Here’s why. When I hear senior leaders say that “my team will do X” or “my team thinks Y,” I know it’s said with positive intent. In truth, that leader likely is the best spokesperson for the people who report up to and through her. That said, when she uses this phrasing, I feel it creates a detrimental perceptual boundary between different teams at a company. It undermines a sense of permeability across teams that, in my view, promotes enhanced cross-functional relationships, synergy, and adherence to the company (alongside team) goals. People often hire me to help break down silos. Don’t hire me. Skip it. Save time and money.
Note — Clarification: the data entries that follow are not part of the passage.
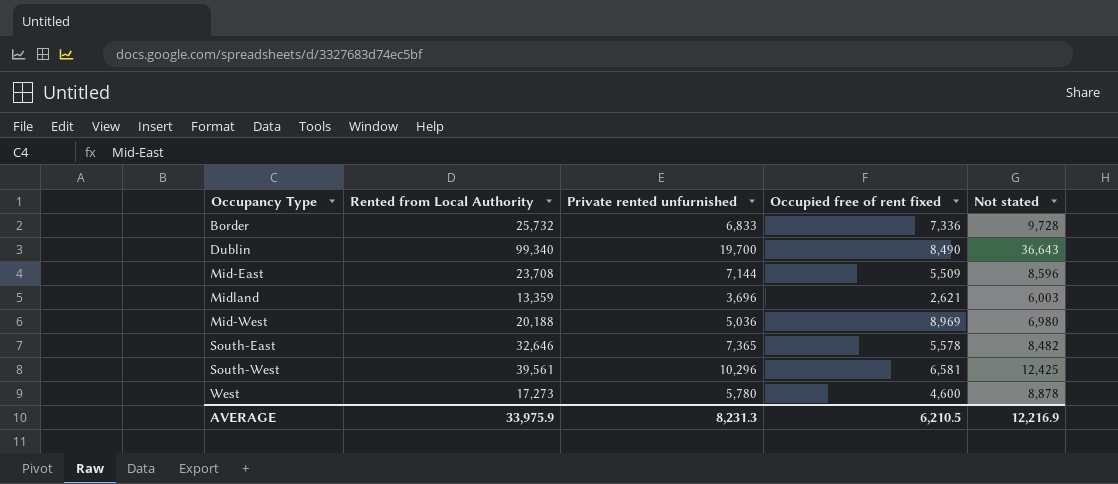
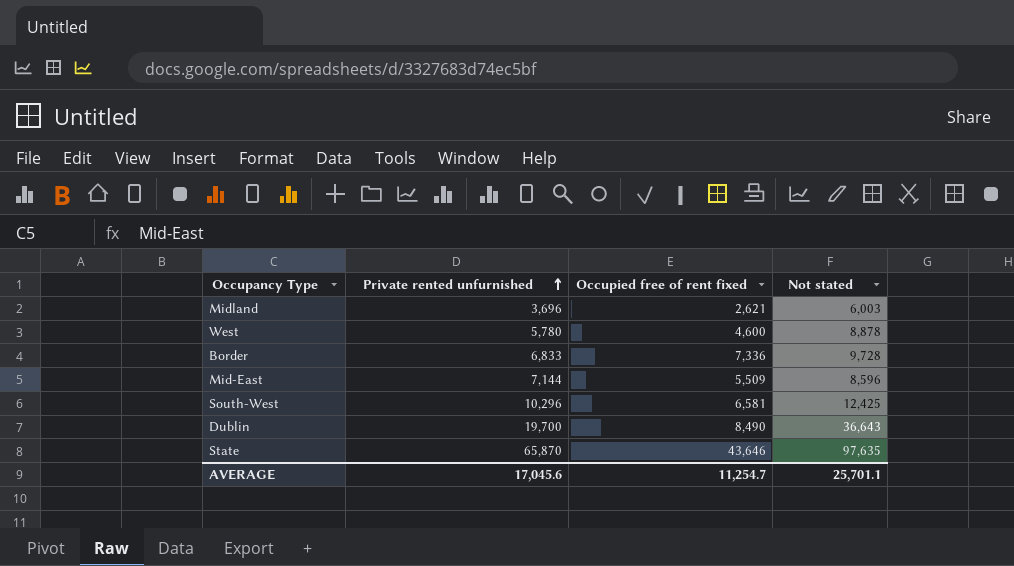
row order: none -> Private rented unfurnished ascending
column Rented from Local Authority | position: 2 -> none
row Mid-West: 20,188 | 5,036 | 8,969 | 6,980 -> none
row South-East: 32,646 | 7,365 | 5,578 | 8,482 -> none
row State: none -> 65,870 | 43,646 | 97,635
AVERAGE | Private rented unfurnished: 8,231.3 -> 17,045.6
AVERAGE | Occupied free of rent fixed: 6,210.5 -> 11,254.7
AVERAGE | Not stated: 12,216.9 -> 25,701.1

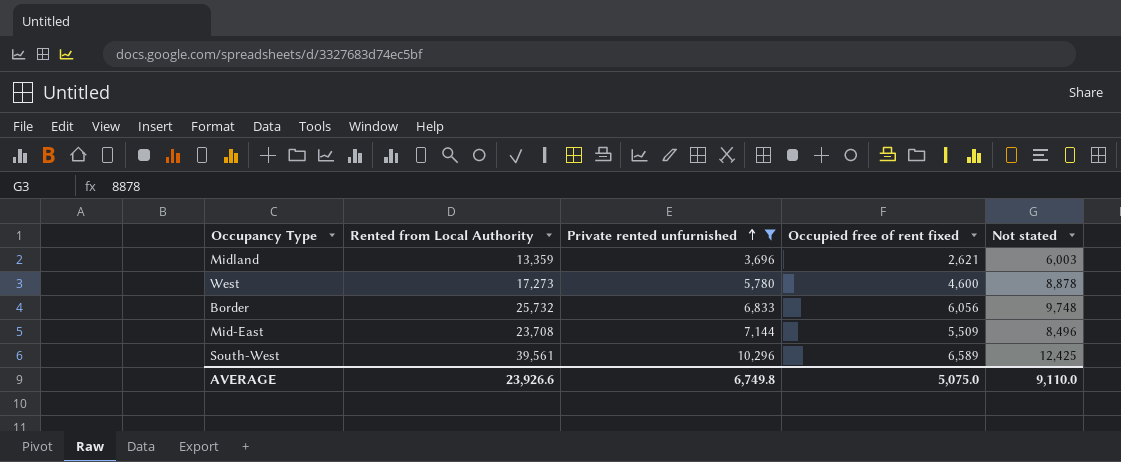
filter: none -> Private rented unfurnished <= 10,296
column Rented from Local Authority | position: none -> 2
Border | Occupied free of rent fixed: 7,336 -> 6,056
Border | Not stated: 9,728 -> 9,748
Mid-East | Not stated: 8,596 -> 8,496
South-West | Occupied free of rent fixed: 6,581 -> 6,589
AVERAGE | Private rented unfurnished: 17,045.6 -> 6,749.8
AVERAGE | Occupied free of rent fixed: 11,254.7 -> 5,075.0
AVERAGE | Not stated: 25,701.1 -> 9,110.0

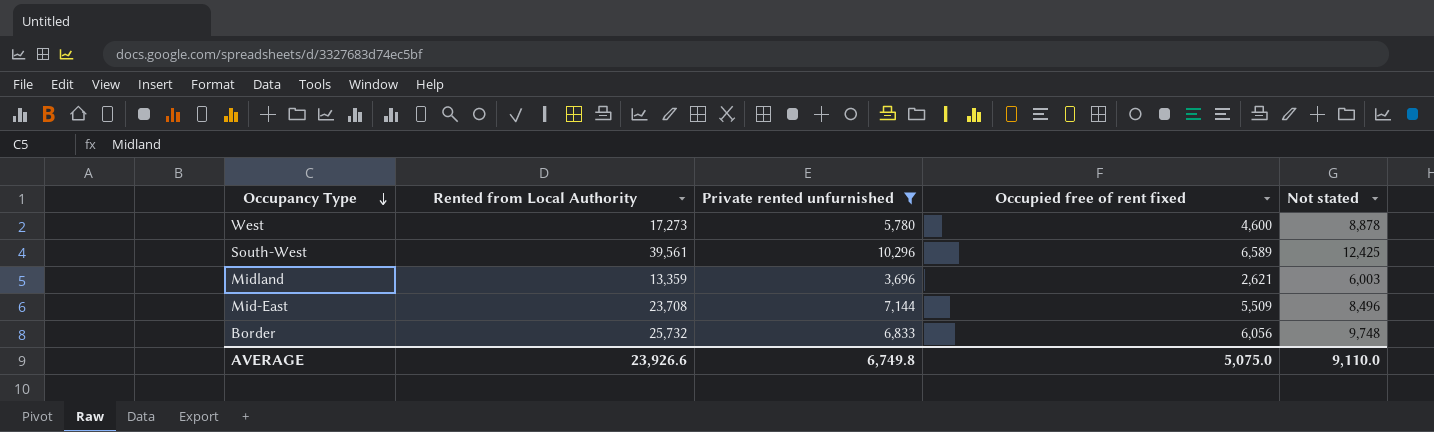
row order: Private rented unfurnished ascending -> Occupancy Type descending

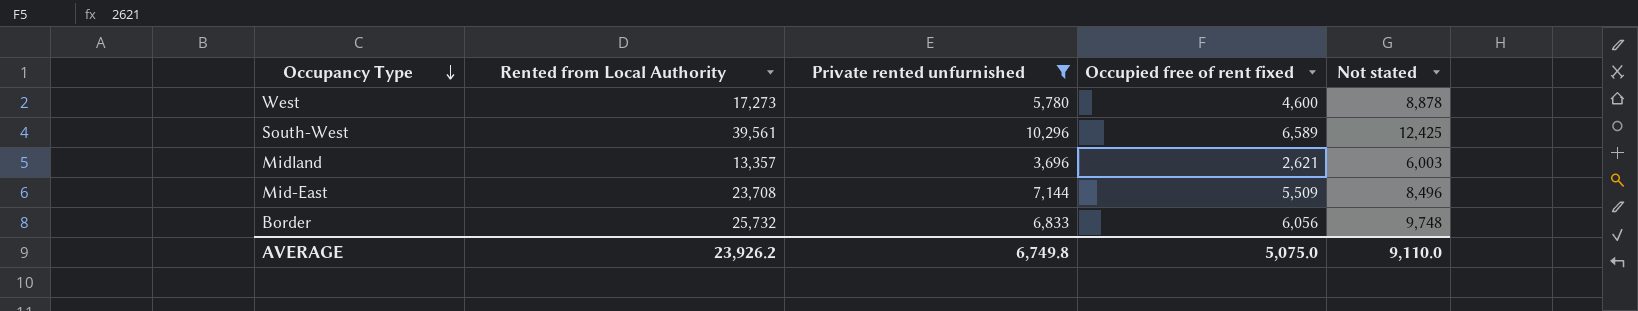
Midland | Rented from Local Authority: 13,359 -> 13,357
AVERAGE | Rented from Local Authority: 23,926.6 -> 23,926.2

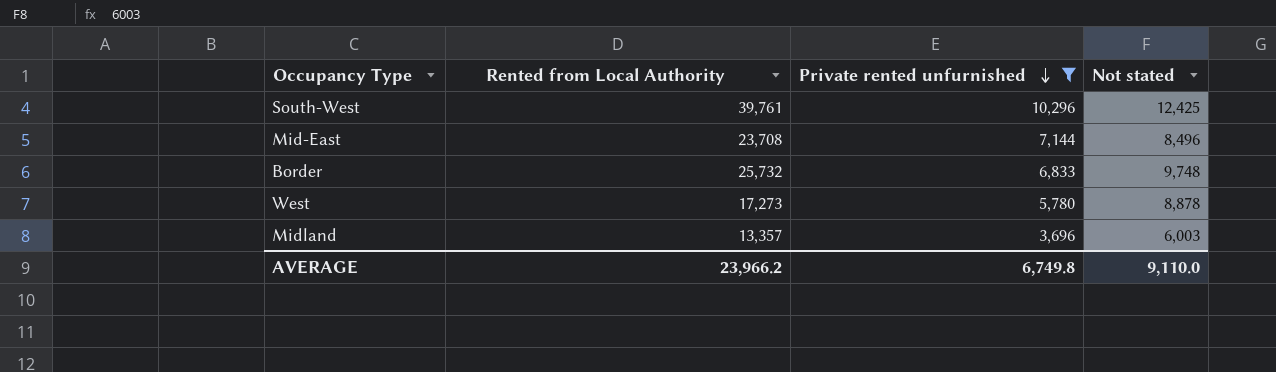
row order: Occupancy Type descending -> Private rented unfurnished descending
column Occupied free of rent fixed | position: 4 -> none
South-West | Rented from Local Authority: 39,561 -> 39,761
AVERAGE | Rented from Local Authority: 23,926.2 -> 23,966.2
Start here: Instead of referring to “my team,” if you are a Chief Product Officer, refer to the team as “the product team.” Not only is this tip totally actionable and compact, it may offer other benefits.
Here’s one: instead of people on the product team feeling like they are the mere chattel of the head of the department, they get a chance to feel like independent individuals who make a choice to work together with their collaborators on the product team and other teams at the company. Heck, they get to be identified as working at the company as a whole (see above point re: silos). They get more agency, more independence, and that should result in stronger commitment and alignment around team and company goals because, in advancing those, they are advancing their own personal (as individuals) goals.
I need here to own that I have a major below-the-line trigger to the notion of being possessed (by an authority figure or a poltergeist). So I may be overreacting.
Still, try it on. See if it feels different to you. Ask the people who report to you if it feels different to them. Ask your peers on the executive team if it feels different to them.